__Exercise brief__
Across the whole listing, filter for the string "Manager" and copy every line that has it.

__Data extracts__
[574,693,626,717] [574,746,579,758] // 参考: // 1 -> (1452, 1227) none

* * *

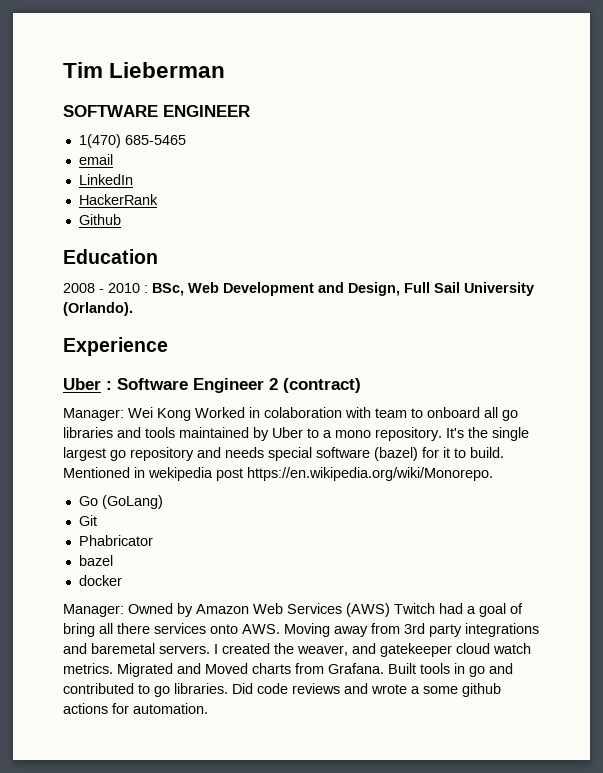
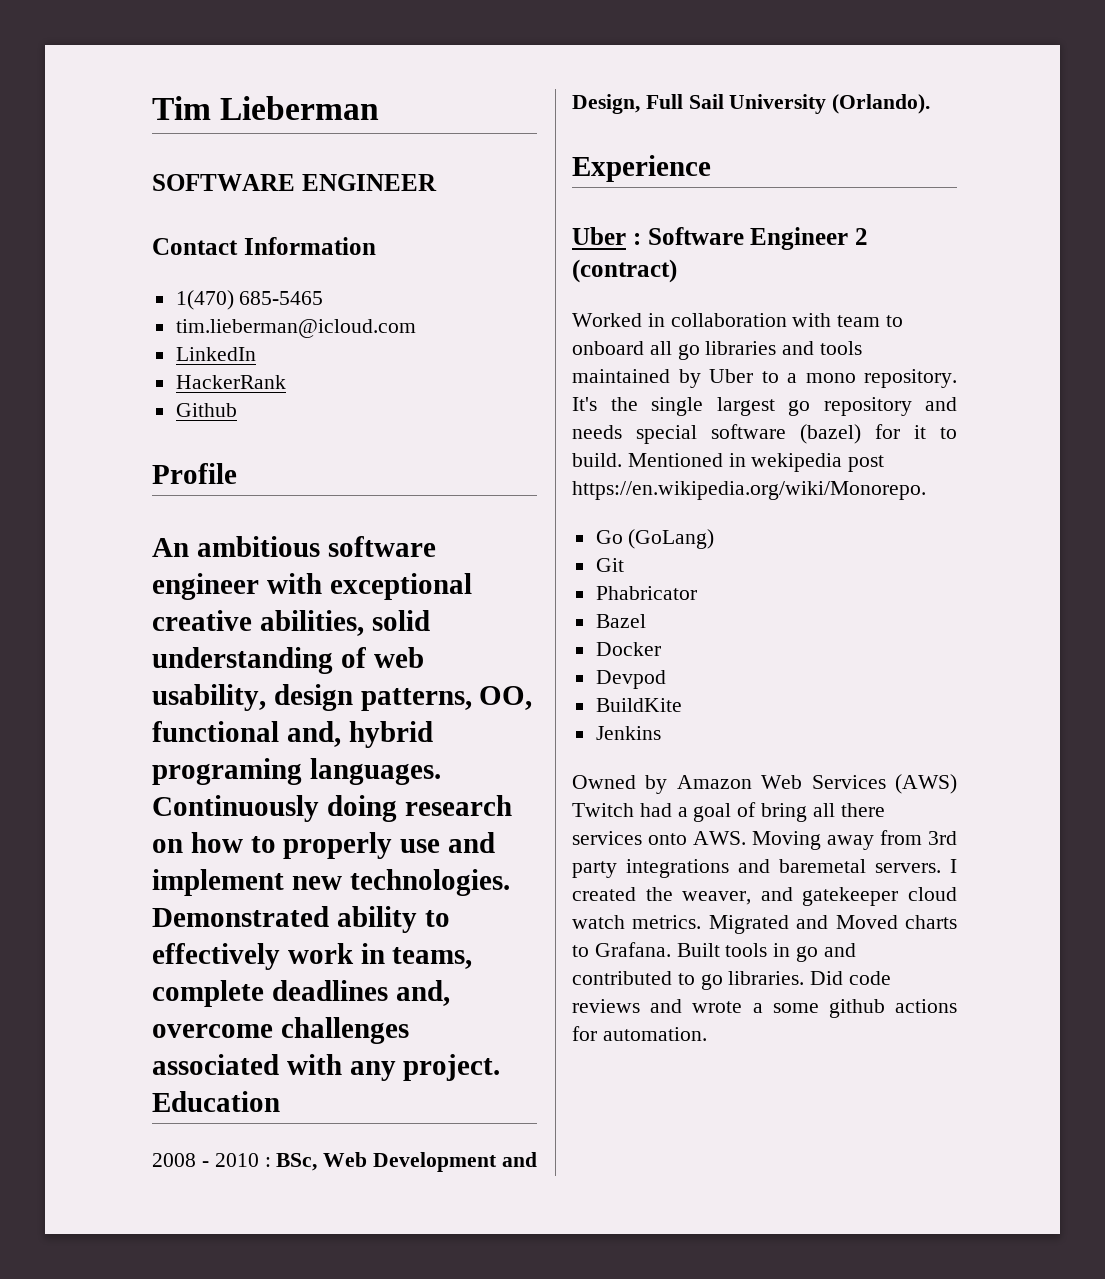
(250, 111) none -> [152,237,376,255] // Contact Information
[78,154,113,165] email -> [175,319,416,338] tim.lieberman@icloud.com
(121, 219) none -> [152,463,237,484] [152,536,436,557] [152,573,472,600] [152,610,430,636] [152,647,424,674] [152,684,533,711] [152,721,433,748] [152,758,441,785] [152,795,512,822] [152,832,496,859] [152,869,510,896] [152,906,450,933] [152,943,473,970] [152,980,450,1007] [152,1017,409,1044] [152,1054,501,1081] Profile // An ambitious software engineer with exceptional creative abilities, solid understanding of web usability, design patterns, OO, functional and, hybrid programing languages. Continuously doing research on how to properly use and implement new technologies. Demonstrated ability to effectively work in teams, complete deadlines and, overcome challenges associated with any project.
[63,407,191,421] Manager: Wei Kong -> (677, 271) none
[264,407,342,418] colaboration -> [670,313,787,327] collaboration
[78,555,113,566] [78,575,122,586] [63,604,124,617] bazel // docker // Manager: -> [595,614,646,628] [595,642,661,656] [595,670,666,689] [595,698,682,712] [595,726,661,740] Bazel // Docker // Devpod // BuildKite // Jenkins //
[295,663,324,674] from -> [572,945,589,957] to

__Task result__
[63,407,191,421] Manager: Wei Kong -> (677, 271) none
[78,555,113,566] [78,575,122,586] [63,604,124,617] bazel // docker // Manager: -> [595,614,646,628] [595,642,661,656] [595,670,666,689] [595,698,682,712] [595,726,661,740] Bazel // Docker // Devpod // BuildKite // Jenkins //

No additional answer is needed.